Exercise requirements
Check every line below, and copy those that include "given".

* * *

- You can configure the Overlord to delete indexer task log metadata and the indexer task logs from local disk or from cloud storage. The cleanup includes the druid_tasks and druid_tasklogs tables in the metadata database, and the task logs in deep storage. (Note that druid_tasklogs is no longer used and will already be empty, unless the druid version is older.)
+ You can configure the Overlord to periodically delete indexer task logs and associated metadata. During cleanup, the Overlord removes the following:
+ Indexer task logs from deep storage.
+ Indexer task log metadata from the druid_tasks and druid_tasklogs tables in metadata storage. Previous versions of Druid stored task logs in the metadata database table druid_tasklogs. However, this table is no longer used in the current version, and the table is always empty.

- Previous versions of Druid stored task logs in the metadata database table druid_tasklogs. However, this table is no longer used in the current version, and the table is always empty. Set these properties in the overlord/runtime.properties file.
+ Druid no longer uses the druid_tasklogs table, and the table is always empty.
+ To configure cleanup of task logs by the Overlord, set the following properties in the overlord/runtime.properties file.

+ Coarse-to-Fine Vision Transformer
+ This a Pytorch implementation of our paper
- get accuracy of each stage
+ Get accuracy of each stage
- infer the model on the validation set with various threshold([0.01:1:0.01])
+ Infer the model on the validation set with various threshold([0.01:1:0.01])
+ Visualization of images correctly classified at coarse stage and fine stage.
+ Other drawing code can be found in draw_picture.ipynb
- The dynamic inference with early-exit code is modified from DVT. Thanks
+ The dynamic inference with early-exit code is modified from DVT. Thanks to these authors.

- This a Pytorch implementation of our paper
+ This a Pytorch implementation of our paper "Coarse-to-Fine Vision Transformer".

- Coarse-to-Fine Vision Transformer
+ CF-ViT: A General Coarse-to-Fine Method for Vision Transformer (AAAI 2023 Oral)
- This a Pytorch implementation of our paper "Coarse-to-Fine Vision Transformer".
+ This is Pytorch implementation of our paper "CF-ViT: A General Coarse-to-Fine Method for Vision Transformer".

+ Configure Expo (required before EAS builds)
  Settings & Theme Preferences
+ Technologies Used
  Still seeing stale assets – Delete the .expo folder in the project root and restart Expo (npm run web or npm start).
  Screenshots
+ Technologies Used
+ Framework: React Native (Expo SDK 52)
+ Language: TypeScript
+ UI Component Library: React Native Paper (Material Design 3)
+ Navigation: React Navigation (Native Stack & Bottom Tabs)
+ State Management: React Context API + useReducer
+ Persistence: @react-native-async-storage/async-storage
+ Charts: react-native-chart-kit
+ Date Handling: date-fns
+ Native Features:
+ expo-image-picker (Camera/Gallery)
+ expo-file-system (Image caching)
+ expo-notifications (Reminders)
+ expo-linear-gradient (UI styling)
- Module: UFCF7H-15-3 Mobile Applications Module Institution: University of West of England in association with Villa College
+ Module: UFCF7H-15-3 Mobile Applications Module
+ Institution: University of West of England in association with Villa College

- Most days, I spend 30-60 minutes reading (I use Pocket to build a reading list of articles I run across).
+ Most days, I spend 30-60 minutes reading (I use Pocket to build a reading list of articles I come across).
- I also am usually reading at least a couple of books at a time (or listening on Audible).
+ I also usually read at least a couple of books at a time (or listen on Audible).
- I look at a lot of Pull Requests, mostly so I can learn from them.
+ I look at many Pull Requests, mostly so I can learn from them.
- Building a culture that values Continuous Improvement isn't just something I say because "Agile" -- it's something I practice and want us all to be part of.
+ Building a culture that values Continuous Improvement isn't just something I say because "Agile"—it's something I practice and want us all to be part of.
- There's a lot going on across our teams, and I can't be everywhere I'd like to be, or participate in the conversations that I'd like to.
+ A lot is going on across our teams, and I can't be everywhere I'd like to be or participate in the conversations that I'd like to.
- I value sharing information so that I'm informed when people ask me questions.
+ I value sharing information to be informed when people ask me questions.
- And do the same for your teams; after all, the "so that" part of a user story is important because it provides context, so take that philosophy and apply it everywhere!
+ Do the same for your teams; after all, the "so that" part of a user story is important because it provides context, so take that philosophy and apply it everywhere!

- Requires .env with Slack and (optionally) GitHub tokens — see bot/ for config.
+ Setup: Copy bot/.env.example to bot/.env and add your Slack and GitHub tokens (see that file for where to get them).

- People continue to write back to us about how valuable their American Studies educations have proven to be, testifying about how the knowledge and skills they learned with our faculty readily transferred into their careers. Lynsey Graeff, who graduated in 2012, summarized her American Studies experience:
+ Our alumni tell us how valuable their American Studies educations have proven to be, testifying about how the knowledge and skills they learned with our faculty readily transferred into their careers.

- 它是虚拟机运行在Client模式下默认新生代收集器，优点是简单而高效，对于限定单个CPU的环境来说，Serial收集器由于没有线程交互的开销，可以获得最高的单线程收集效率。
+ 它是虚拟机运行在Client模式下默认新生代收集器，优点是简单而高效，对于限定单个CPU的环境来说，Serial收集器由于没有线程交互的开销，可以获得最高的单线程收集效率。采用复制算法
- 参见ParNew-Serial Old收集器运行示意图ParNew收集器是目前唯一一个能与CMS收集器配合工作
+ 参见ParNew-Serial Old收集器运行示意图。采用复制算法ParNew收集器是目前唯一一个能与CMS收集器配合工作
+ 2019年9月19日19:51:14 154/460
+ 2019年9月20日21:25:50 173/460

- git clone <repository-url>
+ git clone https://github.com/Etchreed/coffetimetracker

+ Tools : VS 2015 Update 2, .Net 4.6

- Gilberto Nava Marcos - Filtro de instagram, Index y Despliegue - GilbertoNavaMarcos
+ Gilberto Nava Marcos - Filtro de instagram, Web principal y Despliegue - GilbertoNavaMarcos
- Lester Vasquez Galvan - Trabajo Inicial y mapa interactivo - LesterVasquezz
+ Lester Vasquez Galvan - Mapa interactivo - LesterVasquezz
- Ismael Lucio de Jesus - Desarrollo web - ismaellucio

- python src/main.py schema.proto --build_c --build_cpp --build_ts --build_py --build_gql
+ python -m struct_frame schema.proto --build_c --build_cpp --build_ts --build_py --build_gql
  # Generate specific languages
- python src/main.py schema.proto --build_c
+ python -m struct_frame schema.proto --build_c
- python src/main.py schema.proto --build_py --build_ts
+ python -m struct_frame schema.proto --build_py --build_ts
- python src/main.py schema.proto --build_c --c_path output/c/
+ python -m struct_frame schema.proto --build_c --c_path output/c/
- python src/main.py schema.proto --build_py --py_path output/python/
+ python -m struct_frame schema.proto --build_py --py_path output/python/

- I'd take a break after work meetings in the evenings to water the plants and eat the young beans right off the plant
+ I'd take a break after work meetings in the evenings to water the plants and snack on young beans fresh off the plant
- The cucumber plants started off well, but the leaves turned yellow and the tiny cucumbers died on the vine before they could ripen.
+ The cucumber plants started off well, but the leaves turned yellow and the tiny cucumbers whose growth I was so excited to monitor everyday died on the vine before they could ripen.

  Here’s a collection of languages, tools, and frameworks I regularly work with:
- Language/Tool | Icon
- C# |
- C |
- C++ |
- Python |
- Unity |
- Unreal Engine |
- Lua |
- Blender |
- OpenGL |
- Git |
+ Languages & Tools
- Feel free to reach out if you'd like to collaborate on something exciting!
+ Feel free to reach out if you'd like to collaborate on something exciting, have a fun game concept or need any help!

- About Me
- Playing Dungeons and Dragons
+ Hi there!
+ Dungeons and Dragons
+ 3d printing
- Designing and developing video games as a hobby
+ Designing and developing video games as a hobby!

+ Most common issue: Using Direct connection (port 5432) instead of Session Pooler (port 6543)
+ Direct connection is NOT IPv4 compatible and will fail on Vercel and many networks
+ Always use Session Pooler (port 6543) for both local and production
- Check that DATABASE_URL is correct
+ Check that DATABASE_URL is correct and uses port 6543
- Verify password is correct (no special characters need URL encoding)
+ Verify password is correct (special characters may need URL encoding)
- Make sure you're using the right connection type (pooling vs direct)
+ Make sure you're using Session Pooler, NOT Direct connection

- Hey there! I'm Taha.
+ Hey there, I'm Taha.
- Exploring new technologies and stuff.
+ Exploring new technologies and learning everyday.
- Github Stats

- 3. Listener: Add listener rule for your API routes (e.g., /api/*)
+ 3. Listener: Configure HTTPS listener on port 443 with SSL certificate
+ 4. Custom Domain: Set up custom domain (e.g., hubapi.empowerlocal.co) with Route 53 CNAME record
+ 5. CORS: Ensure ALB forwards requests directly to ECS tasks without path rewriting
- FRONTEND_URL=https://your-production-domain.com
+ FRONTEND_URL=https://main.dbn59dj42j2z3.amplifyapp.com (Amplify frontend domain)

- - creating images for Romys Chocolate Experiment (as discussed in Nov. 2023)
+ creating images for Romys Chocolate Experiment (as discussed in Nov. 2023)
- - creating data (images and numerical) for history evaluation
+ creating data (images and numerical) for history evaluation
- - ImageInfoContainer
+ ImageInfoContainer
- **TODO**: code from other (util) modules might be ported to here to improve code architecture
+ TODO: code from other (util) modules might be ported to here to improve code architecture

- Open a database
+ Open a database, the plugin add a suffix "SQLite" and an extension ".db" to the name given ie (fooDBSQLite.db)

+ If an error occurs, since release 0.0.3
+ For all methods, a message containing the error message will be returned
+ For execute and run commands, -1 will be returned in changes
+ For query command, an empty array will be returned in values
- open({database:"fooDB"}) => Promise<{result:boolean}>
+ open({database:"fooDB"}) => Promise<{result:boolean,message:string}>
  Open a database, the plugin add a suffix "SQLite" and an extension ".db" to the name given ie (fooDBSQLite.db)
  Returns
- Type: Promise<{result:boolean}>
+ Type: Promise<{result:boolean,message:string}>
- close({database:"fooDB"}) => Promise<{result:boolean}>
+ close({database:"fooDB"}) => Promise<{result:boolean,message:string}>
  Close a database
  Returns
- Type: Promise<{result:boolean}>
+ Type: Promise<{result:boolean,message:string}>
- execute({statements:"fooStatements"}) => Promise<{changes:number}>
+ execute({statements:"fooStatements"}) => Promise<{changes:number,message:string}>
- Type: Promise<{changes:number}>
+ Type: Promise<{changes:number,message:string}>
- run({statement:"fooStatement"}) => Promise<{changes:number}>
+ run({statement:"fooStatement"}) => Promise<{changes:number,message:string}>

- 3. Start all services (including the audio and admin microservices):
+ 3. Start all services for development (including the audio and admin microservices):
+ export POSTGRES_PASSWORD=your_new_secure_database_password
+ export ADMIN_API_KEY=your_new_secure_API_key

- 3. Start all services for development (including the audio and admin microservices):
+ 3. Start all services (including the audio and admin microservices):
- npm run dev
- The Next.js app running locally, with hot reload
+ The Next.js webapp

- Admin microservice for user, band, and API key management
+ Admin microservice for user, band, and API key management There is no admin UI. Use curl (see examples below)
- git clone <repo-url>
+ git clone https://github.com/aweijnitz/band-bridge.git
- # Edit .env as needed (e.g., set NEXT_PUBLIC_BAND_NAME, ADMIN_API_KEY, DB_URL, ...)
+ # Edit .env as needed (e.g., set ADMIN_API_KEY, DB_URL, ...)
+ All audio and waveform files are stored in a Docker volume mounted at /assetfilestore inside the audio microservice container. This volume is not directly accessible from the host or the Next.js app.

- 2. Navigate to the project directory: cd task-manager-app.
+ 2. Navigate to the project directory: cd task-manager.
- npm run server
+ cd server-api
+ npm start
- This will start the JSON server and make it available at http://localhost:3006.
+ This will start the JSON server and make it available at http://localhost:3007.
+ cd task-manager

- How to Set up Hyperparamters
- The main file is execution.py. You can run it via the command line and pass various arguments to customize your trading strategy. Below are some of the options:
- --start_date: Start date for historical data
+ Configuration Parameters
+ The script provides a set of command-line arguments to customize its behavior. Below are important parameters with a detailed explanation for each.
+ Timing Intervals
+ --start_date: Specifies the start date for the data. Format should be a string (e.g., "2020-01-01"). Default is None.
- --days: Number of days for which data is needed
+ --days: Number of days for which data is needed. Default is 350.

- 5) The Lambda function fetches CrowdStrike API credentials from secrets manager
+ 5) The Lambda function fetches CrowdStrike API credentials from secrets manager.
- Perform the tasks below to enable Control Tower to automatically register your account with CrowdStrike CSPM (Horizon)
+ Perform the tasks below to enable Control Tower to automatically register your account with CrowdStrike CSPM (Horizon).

* * *

Written answer
+ Open a database, the plugin add a suffix "SQLite" and an extension ".db" to the name given ie (fooDBSQLite.db)
  Open a database, the plugin add a suffix "SQLite" and an extension ".db" to the name given ie (fooDBSQLite.db)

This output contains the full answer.